_TASK INSTRUCTIONS:_
Only the lines containing the string "none" are needed; copy all of them from the listing.

_PROVIDED DATA:_

____

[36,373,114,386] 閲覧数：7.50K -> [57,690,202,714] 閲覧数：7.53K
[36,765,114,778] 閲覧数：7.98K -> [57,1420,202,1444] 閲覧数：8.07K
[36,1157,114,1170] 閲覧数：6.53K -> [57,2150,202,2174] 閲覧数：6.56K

____

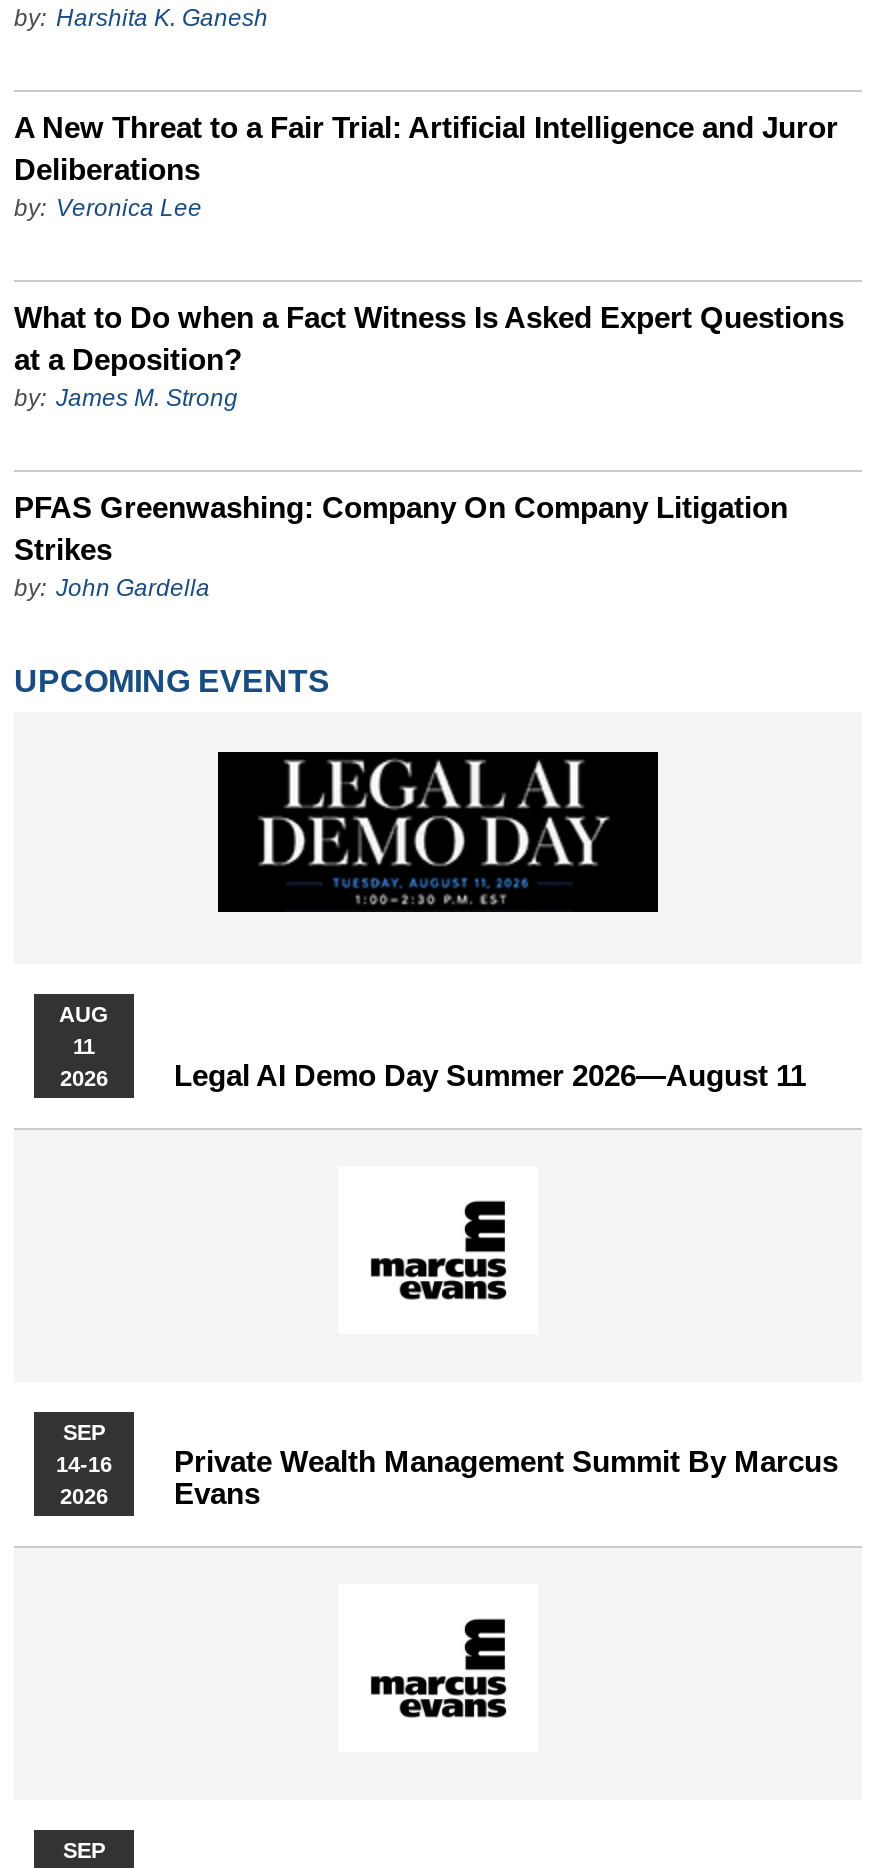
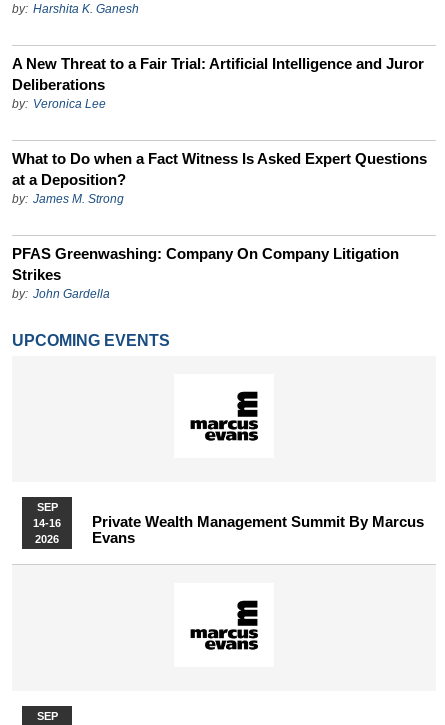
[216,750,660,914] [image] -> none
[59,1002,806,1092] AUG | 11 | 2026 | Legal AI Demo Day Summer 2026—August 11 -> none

____

_EXERCISE RESPONSE:_
[216,750,660,914] [image] -> none
[59,1002,806,1092] AUG | 11 | 2026 | Legal AI Demo Day Summer 2026—August 11 -> none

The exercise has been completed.